As the president prepares to unveil his federal budget plan next week, it's a good time to remember that there are boondoggles, and then there are boondoggles. Under the latter, see the multi-billion-dollar "Chemical and Metallurgy Research Replacement-Nuclear Facility," a single unfinished building in a New Mexico nuclear complex whose cost has ballooned since its approval a decade ago, and whose main purpose is to build stuff we don't need: plutonium components for new atomic bombs.
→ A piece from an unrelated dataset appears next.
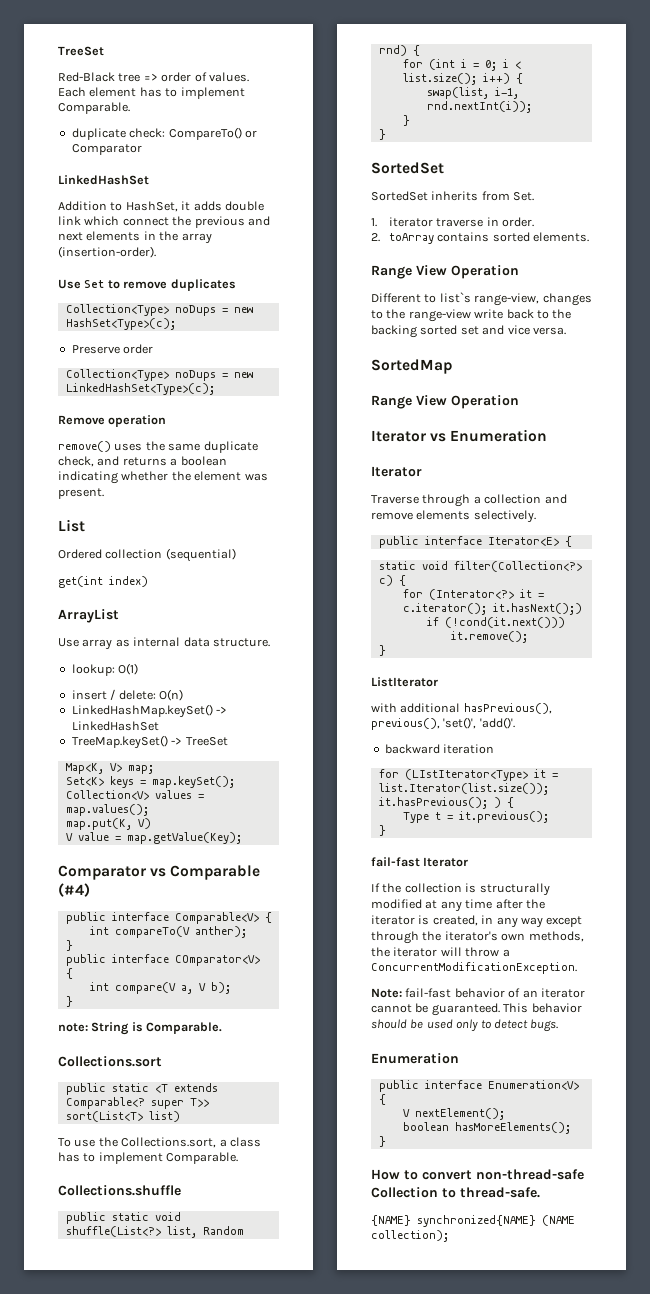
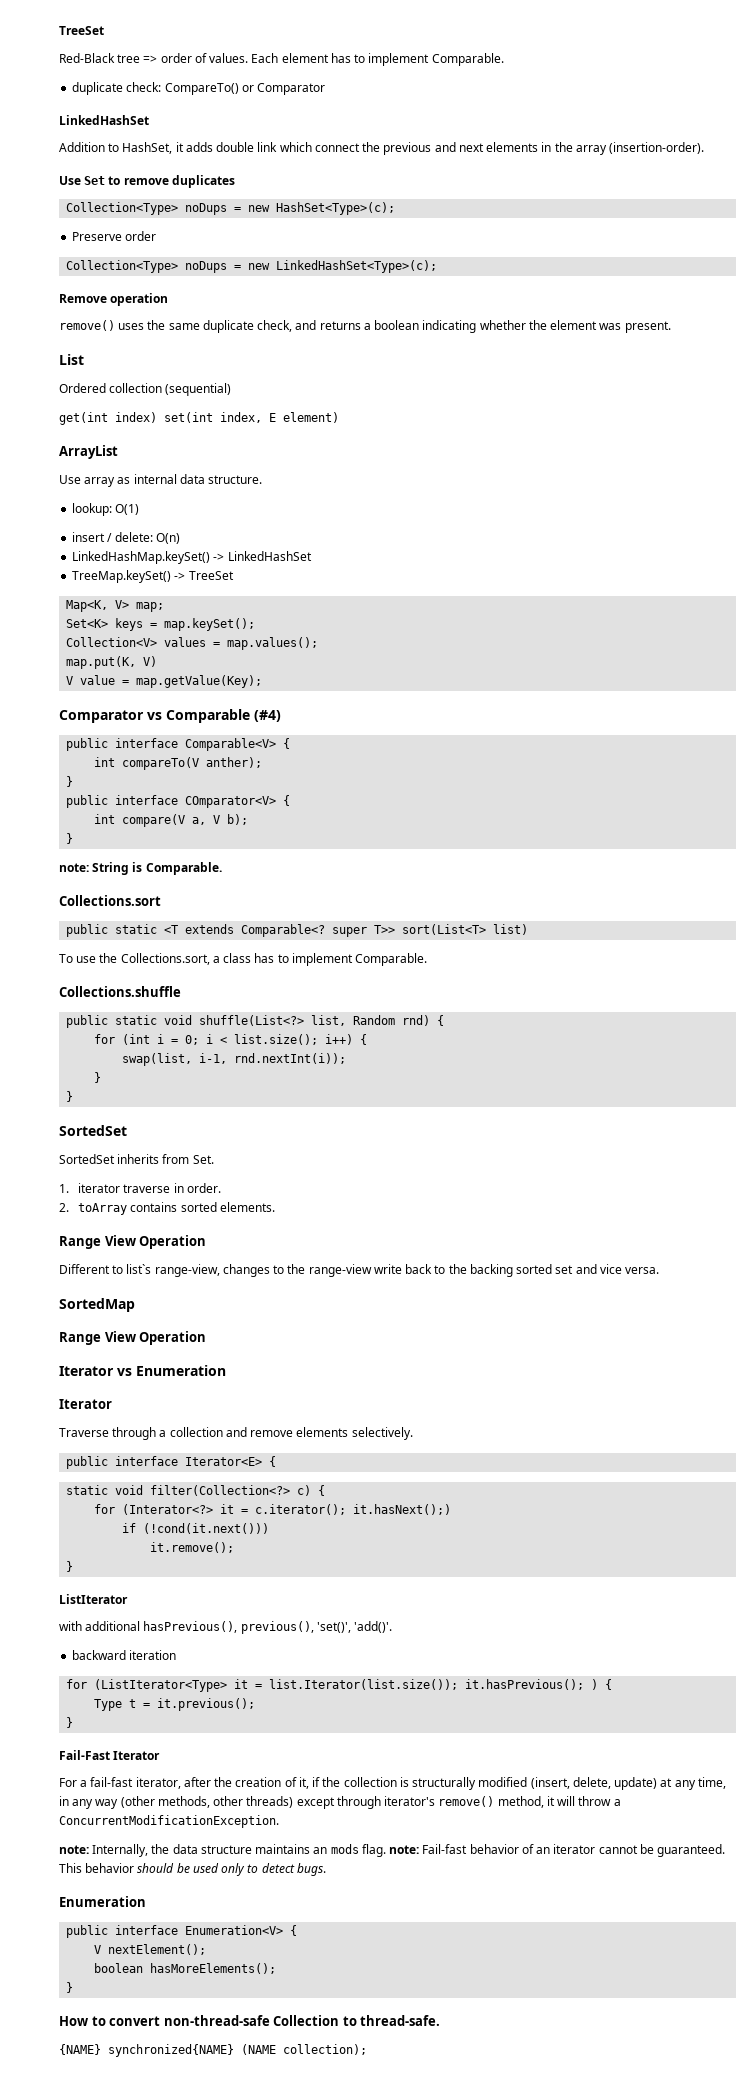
(148, 581) none -> [164,412,339,423] set(int index, E element)
[404,769,528,781] (LIstIterator<Type> -> [94,1679,228,1692] (ListIterator<Type>
[371,857,469,867] [371,883,380,892] fail-fast Iterator // If -> [59,1750,161,1760] [59,1777,321,1789] Fail-Fast Iterator // For a fail-fast iterator, after the creation of it, if
[425,899,545,912] [371,915,583,928] [371,931,584,944] [371,947,510,957] [371,962,577,974] [371,988,452,998] at any time after the iterator is created, in any way except through the iterator's own methods, the iterator will throw a ConcurrentModificationException. // Note: fail-fast -> [530,1777,726,1790] [59,1796,621,1809] [59,1815,279,1828] [59,1844,468,1857] (insert, delete, update) at any time, in any way (other methods, other threads) except through iterator's remove() method, it will throw a ConcurrentModificationException. // note: Internally, the data structure maintains an mods flag. note: Fail-fast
As you can see from the Project on Government Oversight's infographic below, the entire CMRR complex, located at Los Alamos National Laboratory, was slated to cost US taxpayers $375 million in 2001. But now, just one half of that two-building plant is expected to cost between $3.7 and $5.9 billion. "[S]everal major changes have occurred that have fundamentally affected the basis of the cost estimate," a Los Alamos talking points memo states. Basically, construction costs rose and mistakes were made, since nobody's built anything like this before. Here's the result:
What does that buy America? According to a 2008 congressional report, the facility and its surrounding complex have "no coherent mission to justify it unless the decision is made to begin an aggressive new nuclear warhead design and pit production mission at Los Alamos National Laboratory." In other words, its purpose is to build new nukes—and at a time when we're supposed to be cutting our nuclear arsenal, not expanding it.